Obamacare & the Supremes: The Arguments
This week’s historic three days of Supreme Court hearings on the Patient Protection & Affordable Care Act (Obamacare) start with a 90-minute oral argument on Monday on whether the lawsuit itself is “premature.” The Obama Administration says that, because no one yet has paid a fine for not having health insurance, no damages have been incurred and thus no basis yet exists for the lawsuit to go forward.
Tuesday’s two-hour argument is the “interstate commerce” discussion: whether the Democrat-controlled Congress overstepped its authority by requiring Americans to purchase health insurance or pay a penalty.
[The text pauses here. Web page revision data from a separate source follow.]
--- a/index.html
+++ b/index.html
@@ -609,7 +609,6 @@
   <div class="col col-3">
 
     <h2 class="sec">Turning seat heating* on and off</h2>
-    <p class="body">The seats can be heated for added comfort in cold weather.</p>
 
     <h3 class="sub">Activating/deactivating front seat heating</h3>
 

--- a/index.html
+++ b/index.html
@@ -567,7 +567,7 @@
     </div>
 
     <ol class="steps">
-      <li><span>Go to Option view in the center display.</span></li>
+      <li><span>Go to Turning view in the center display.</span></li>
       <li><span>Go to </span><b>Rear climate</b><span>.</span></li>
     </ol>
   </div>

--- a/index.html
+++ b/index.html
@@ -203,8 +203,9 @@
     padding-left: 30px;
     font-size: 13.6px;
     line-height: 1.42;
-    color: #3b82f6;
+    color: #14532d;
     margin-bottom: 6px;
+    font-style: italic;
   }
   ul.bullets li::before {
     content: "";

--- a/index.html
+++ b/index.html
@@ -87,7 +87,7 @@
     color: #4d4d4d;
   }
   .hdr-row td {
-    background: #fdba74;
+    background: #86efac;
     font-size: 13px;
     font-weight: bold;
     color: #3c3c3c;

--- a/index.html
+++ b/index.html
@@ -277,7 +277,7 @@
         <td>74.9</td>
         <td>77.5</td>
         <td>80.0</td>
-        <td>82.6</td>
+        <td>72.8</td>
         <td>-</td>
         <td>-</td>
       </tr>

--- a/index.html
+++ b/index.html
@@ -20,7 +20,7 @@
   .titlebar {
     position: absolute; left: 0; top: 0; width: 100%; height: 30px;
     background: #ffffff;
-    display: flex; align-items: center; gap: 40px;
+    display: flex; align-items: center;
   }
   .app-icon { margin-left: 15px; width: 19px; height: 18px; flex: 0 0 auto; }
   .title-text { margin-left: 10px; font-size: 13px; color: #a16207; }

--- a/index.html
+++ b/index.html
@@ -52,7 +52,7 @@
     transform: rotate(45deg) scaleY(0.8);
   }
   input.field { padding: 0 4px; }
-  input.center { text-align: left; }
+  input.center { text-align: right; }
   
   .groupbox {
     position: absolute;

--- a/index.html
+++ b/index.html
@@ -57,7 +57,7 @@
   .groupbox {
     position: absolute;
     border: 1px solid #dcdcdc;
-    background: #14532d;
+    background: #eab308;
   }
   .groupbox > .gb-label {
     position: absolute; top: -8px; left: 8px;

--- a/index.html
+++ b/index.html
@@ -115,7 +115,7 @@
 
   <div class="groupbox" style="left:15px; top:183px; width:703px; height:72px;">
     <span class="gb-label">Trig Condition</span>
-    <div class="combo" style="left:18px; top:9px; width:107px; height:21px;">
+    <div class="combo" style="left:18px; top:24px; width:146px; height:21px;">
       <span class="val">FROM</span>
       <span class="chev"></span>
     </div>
Conservatives say the interstate commerce clause does not apply, as no commerce is crossing state lines. However, the Democrats argue that all citizens have to pay higher health insurance premiums due to the uninsured, so this constitutes the “commerce” that crosses state boundaries.
The last days oral testimony comes in two parts. For 90 minutes Wednesday morning, the Court listens to whether the rest of the law can take effect even if the individual health insurance mandate is unconstitutional (“severability”).
That afternoon, the last hour’s argument takes up whether Obamacare is excessive when it calls for a cut-off of federal aid to states that don’t comply with the mandated 2014 Medicaid expansion contained in the Law. States argue they simply cannot afford to assume the added costs to do this, and that the mandate is unconstitutional.
Wednesday’s arguments may be even more interesting to Arkansans, who will be facing the state’s expected $400 million Medicaid shortfall in the next two fiscal years.